Christos Nikou’s Apples opens with a montage of pictures showing a bourgeois apartment’s empty interiors. Even if these shots – a ruffled pillow, a mug on a messy table, a bed, a closeup of a lacy dress hanging from a cupboard door – are not strictly stills (trees viewed from a window can be seen swaying slightly in the breeze) they are certainly still lifes, conjuring the absent inhabitant of a space through what has been left behind. Or perhaps they are more like snapshots in an album, forming a composite picture of a life as yet unseen.
Every cut between these images is punctuated by low thudding bangs, which are finally revealed, after the film’s title has appeared in stark white on a black background, to be the sound of the bearded protagonist (Aris Servetalis) rhythmically beating his head against the apartment’s bedroom wall before he sits, staring sadly at the double bed.
We do not yet know who he is, but already it is clear from this kaleidoscope of impressionistic images that he is an empty shell of a man, caught in a deep sense of alienation, grief and despair that permeates the very fabric of his own comfortless home. Even the confining Academy ratio that Nikou has adopted for his film serves to frame the protagonist as someone trapped within his own narrow horizons, unable to see the bigger picture beyond. His aching desire to escape both his circumstances and himself will propel the film’s narrative.
Apples is very much preoccupied with the (re)construction of identity, and with the recording of life (or a semblance of it) in snapshots. Topically, the film takes place in the middle of a new epidemic – an unexplained condition which, like the apocalyptic virus in Claire Carré’s Embers (2015), leaves patients suddenly and permanently unable to remember anything about themselves or their former lives. Soon the protagonist has joined their ranks, after he wakes up confused on a bus at the end of the line, and is taken by ambulance to the hospital’s ‘Disturbed Memory Department’, where, without any ID on him to establish who he is and unclaimed by any friends or relatives, he is placed in the ‘New Identity’ programme, to “create new experiences and memories”.
Settled by his neurologist handlers (Anna Kalaitzidou, Argyris Bakirtzis) in an apartment, he must perform regular tasks in accordance with tape-recorded instructions that he receives every day in the mail, and take a Polaroid selfie as proof that he has finished each mission. The album that he builds from these photographs is not just a physical log-book of progress for his doctors to monitor, but also a record of new experiences from which he can refashion a personality.

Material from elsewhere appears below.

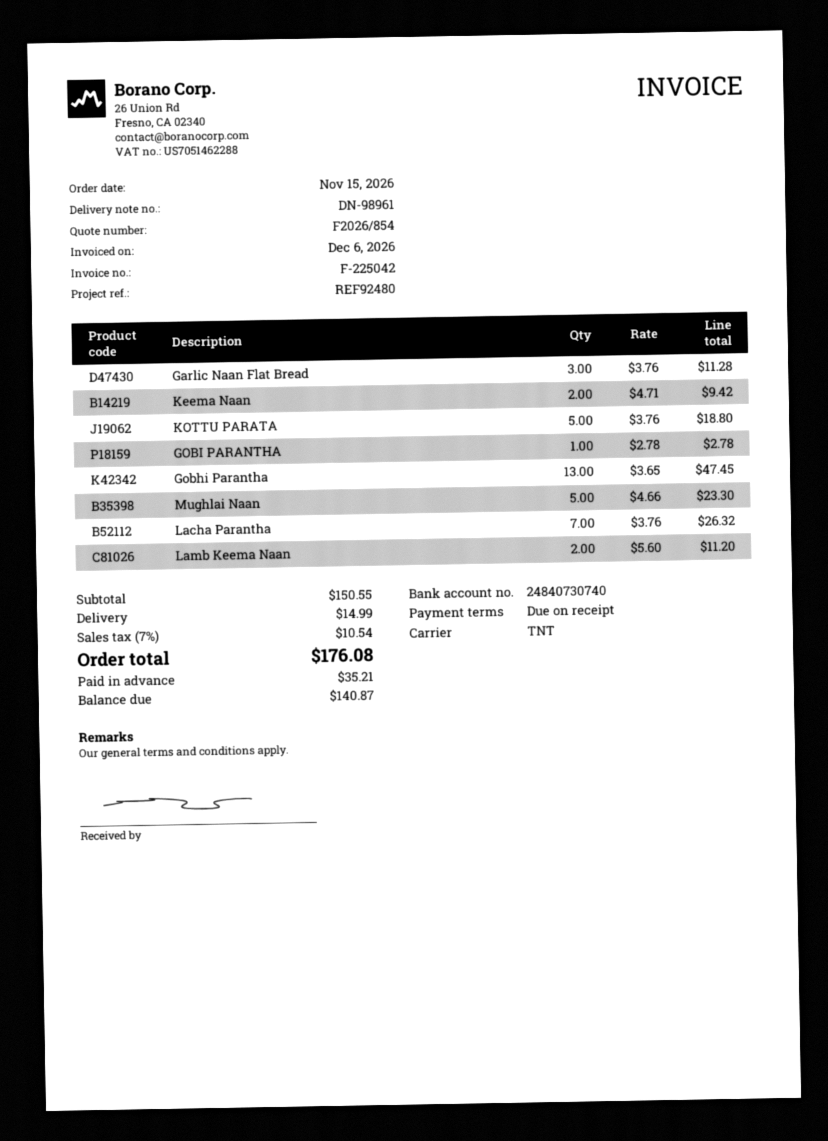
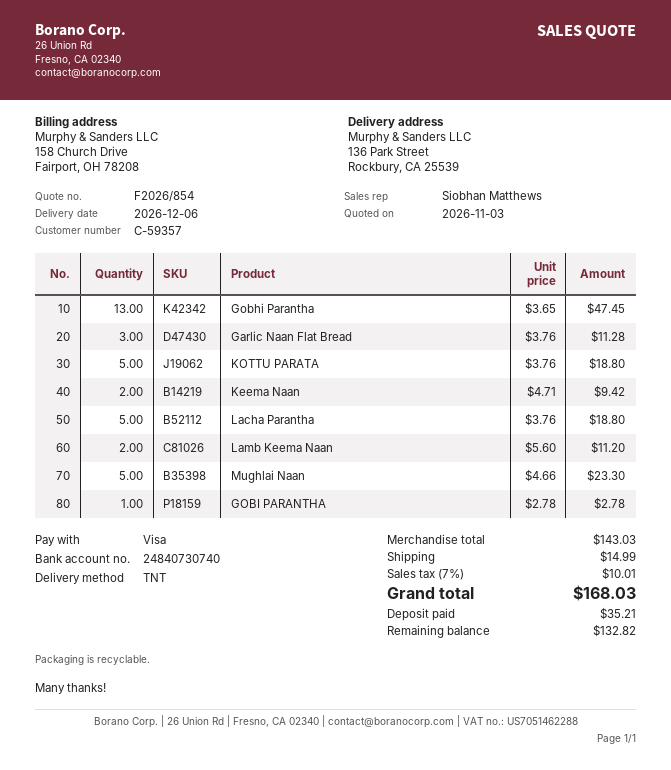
Lacha Parantha: 7 x 3.76 = 26.32 -> 5 x 3.76 = 18.80
subtotal: 150.55 -> 143.03
tax: 7% = 10.54 -> 7% = 10.01
total: 176.08 -> 168.03
balance: 140.87 -> 132.82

Yet while some of these tasks are mundanely everyday (ride a bicycle, go to a nightclub, see a film), others are more absurdly idiosyncratic or just plain intrusive, reflecting the personal preoccupations of the neurologist who has set them – and any notion that these missions are designed to give our protagonist his own particularised identity is undermined by the fact that he encounters other amnesiacs (including one played by Sofia Georgovassili) working through the exact same checklist of activities.
All this is played very deadpan, as cipher-like characters drift through often surreal scenarios, their lack of the usual affective response wryly defamiliarising everything that we see. Here Nikou satirises the banality of the human condition by reducing to a standardised bucket list the experiences (joining a protest, crashing a car, a one-night stand) that we imagine constitute our very individuality.
Yet at the same time there are hints right from the outset that the main character, far from having succumbed to the amnesiac disease, is merely pretending to have it, so that, as we follow him rebuilding a parody of life for himself, we are also ourselves trying to reassemble the past on which he has turned his back. In this way the film’s black, blank comedy is always offset by a sombre wistfulness.
The film is named for the apples that the protagonist at first devours with gusto – but stops eating after he is told by a greengrocer (filmmaker Babis Makridis) that apples are good for memory. For this is a man who wants to forget – and it is only in playing an amnesiac and re-experiencing love, loss and death as if for the first time that he can both return to a home that tragically cannot ever be the same again, and take another bite of life’s bittersweet fruit.